Most of the financial assistance offered through the first bill called, HR 6201, FAMILIES FIRST CORONRAVIRUS RESPONSE ACT (discussed on our previous memo), and the CARES Act S. 3548 which concluded as HR 748 was included in my discussion below.
The tax and financial laws are changing daily, therefore I marked this memo with “V4” (version 4) on my memo above. There are various other social service updates, but our memos will focus mainly on finance, business and tax updates.
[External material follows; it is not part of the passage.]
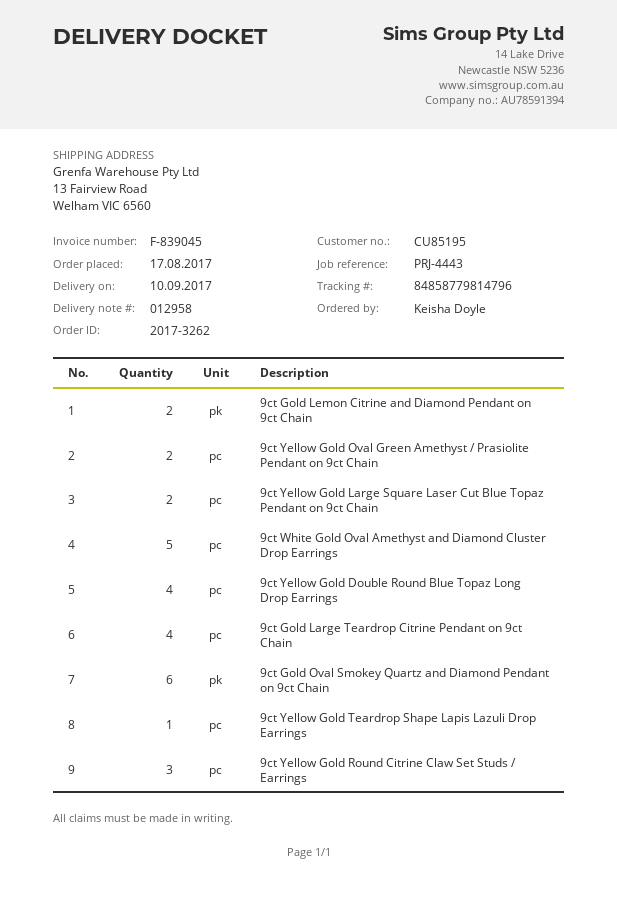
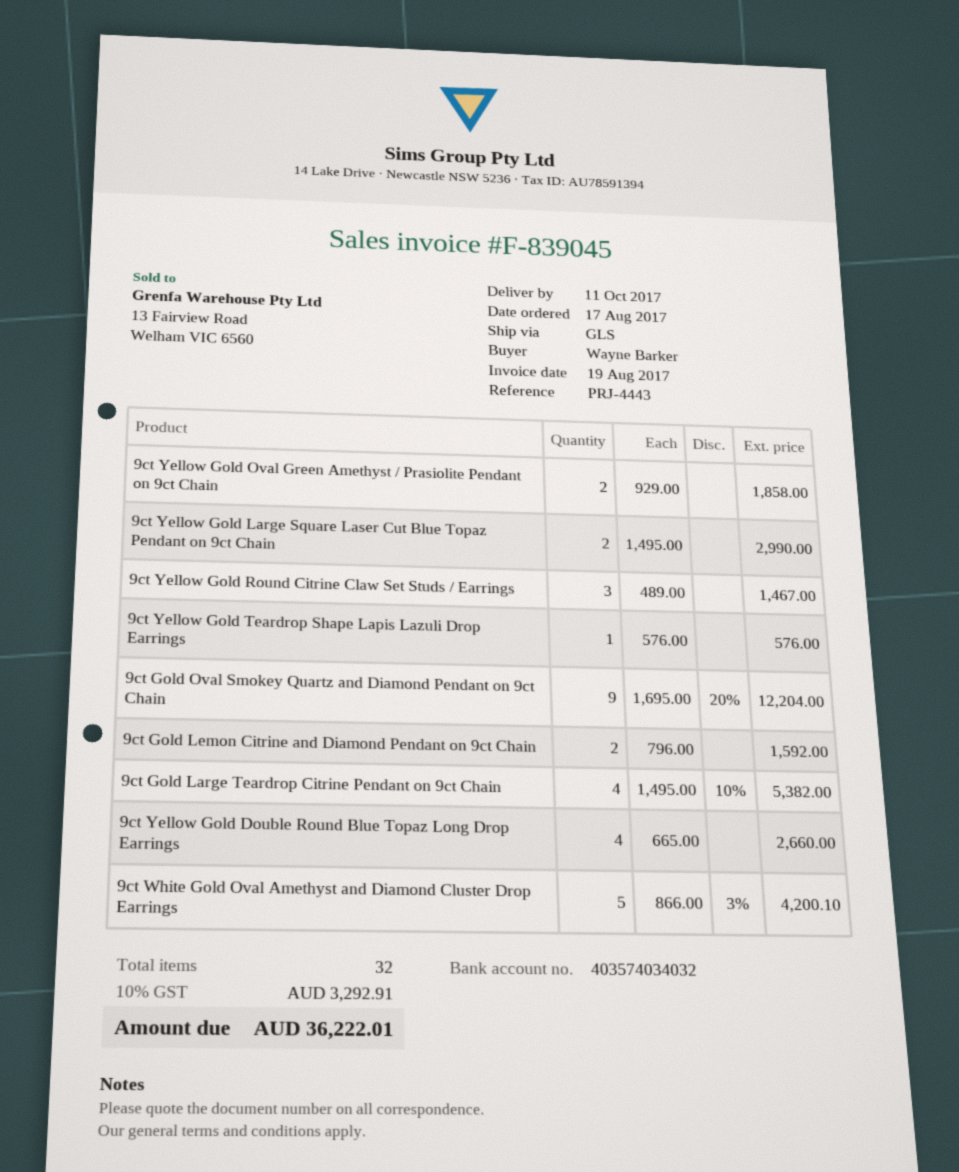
delivery date: 2017-09-10 -> 2017-10-11
ordered by: Keisha Doyle -> Wayne Barker
9ct Gold Oval Smokey Quartz and Diamond Pendant on 9ct Chain: 6 -> 9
- Highlights of the PROPOSED SENATE BILL S 3548, CORONAVIRUS AID, RELIEF AND ECONOMIC SECURITY ACT OR THE CARES ACT. March 19, 2020. This bill has NOT been passed in the Senate at this time, so it can change, and then the bill would need to go to the House and to the President. You can view the at https://www.congress.gov, search for HR 748.
- Businesses & Other Employers:
- Retention payroll tax credit for eligible employers that continue to pay employee wages while their operations are fully or partially suspended as a result of certain COVID-19 related government orders. A 50% refundable payroll tax credit on wages paid up to $10,000 during the crisis. The credit is available for employees retained by not currently working due to the crises for firms with more than 100 employees and for all employee wages for firms with 100 or fewer employees.
- Delayed Employer-side Social Security payroll tax payments may be delayed until January 1, 2021 with 50% owned on December 31, 2021 and the other half due on December 31, 2022. Deferral of employer portion of payments for certain payroll taxes.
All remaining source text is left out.